(Web interface edit records)
==*==

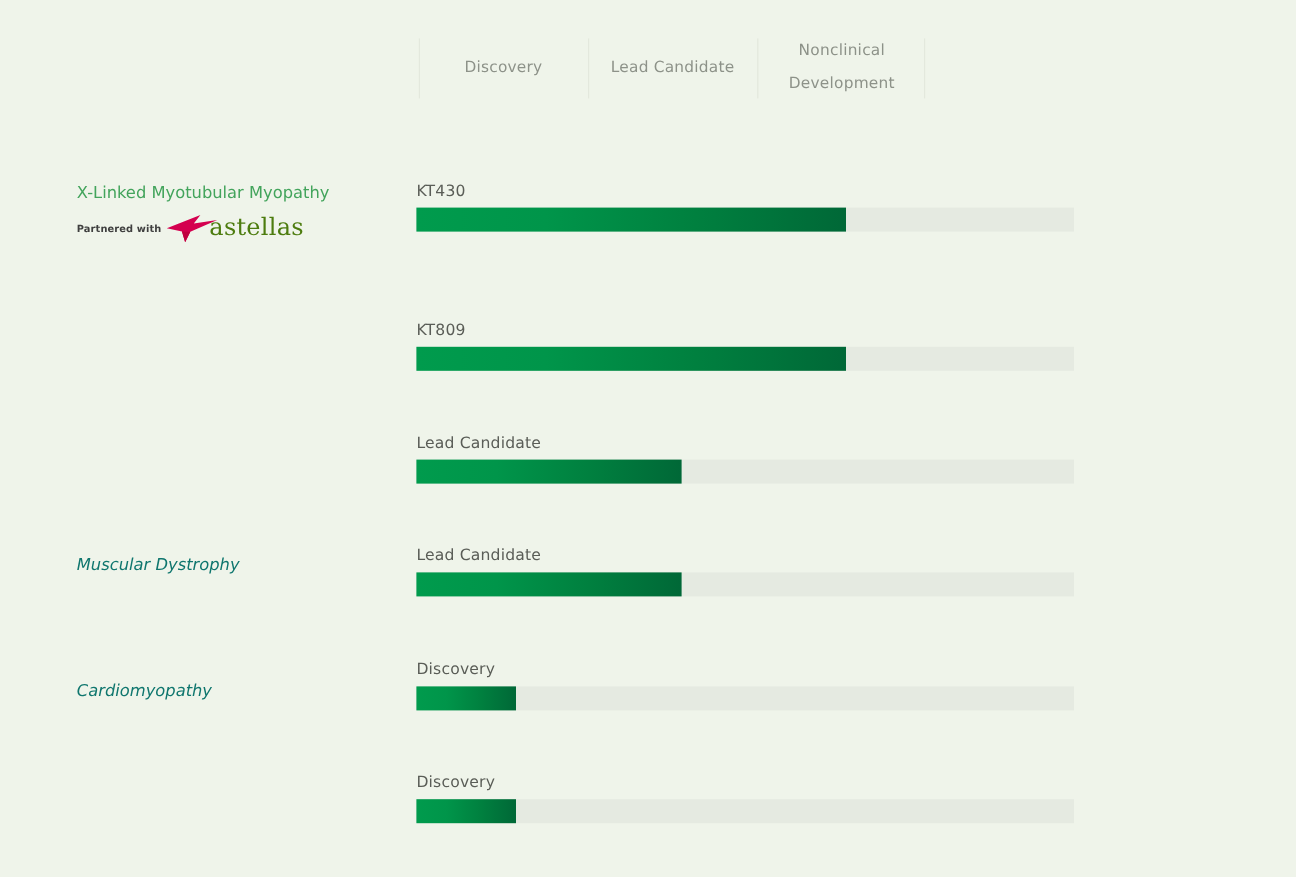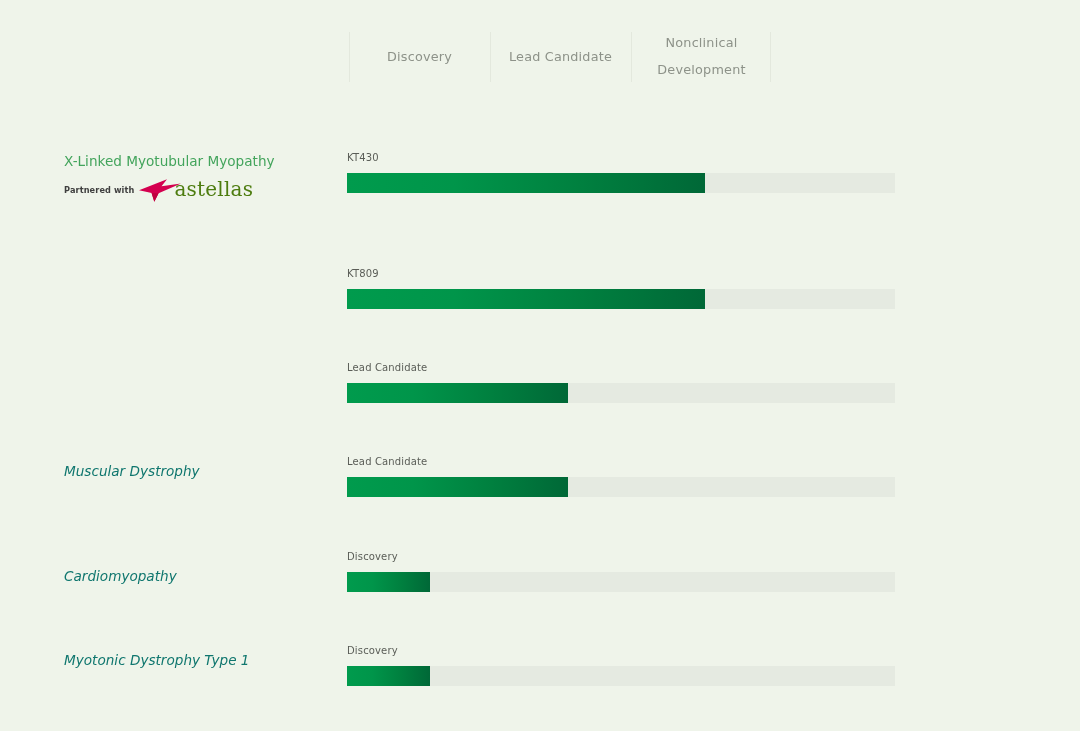--- a/index.html
+++ b/index.html
@@ -70,7 +70,7 @@
   .stage-label {
     position:absolute;
     left:347px; top:0;
-    font-size:10px; color:#5a5d57;
+    font-size:13px; color:#5a5d57;
     letter-spacing:.15px;
     white-space:nowrap;
   }

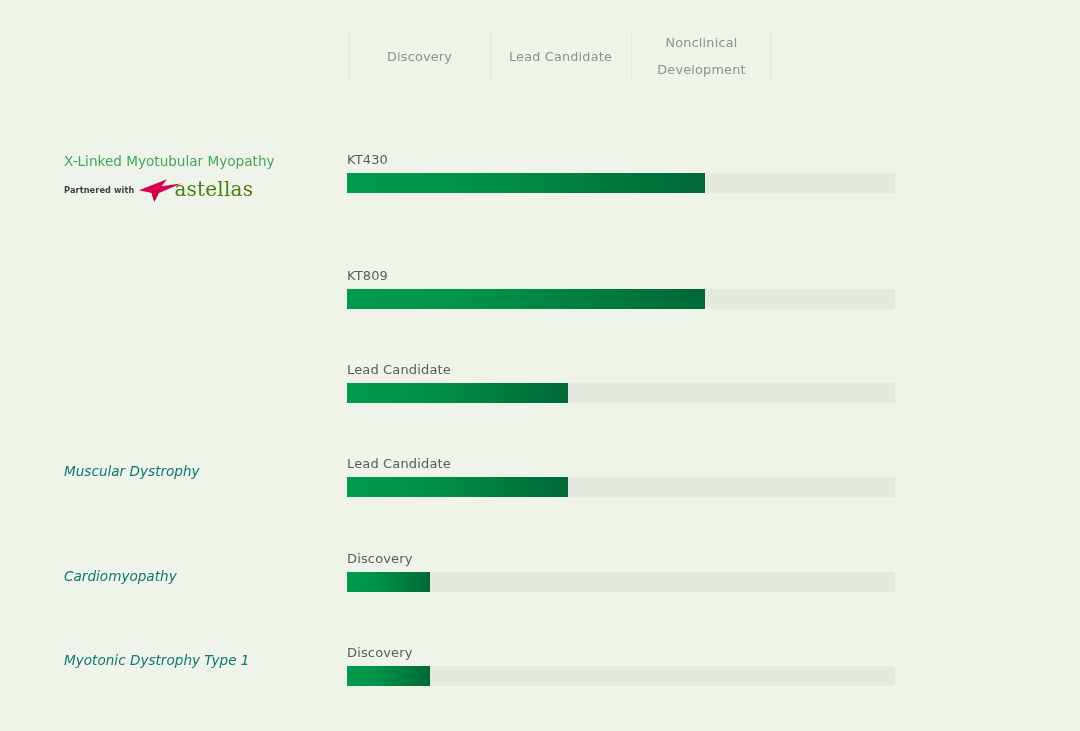--- a/index.html
+++ b/index.html
@@ -150,7 +150,6 @@
   </div>
 
   <div class="row" style="top:601px">
-    <div class="prog-name gray" style="top:6px">Myotonic Dystrophy Type 1</div>
     <div class="stage-label">Discovery</div>
     <div class="track">
       <div class="fill" style="width:15.1%"></div>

==*==

» Task details
Exactly as written, reproduce all of the entries while dropping the pictures.

» Exercise solution
--- a/index.html
+++ b/index.html
@@ -70,7 +70,7 @@
   .stage-label {
     position:absolute;
     left:347px; top:0;
-    font-size:10px; color:#5a5d57;
+    font-size:13px; color:#5a5d57;
     letter-spacing:.15px;
     white-space:nowrap;
   }

--- a/index.html
+++ b/index.html
@@ -150,7 +150,6 @@
   </div>
 
   <div class="row" style="top:601px">
-    <div class="prog-name gray" style="top:6px">Myotonic Dystrophy Type 1</div>
     <div class="stage-label">Discovery</div>
     <div class="track">
       <div class="fill" style="width:15.1%"></div>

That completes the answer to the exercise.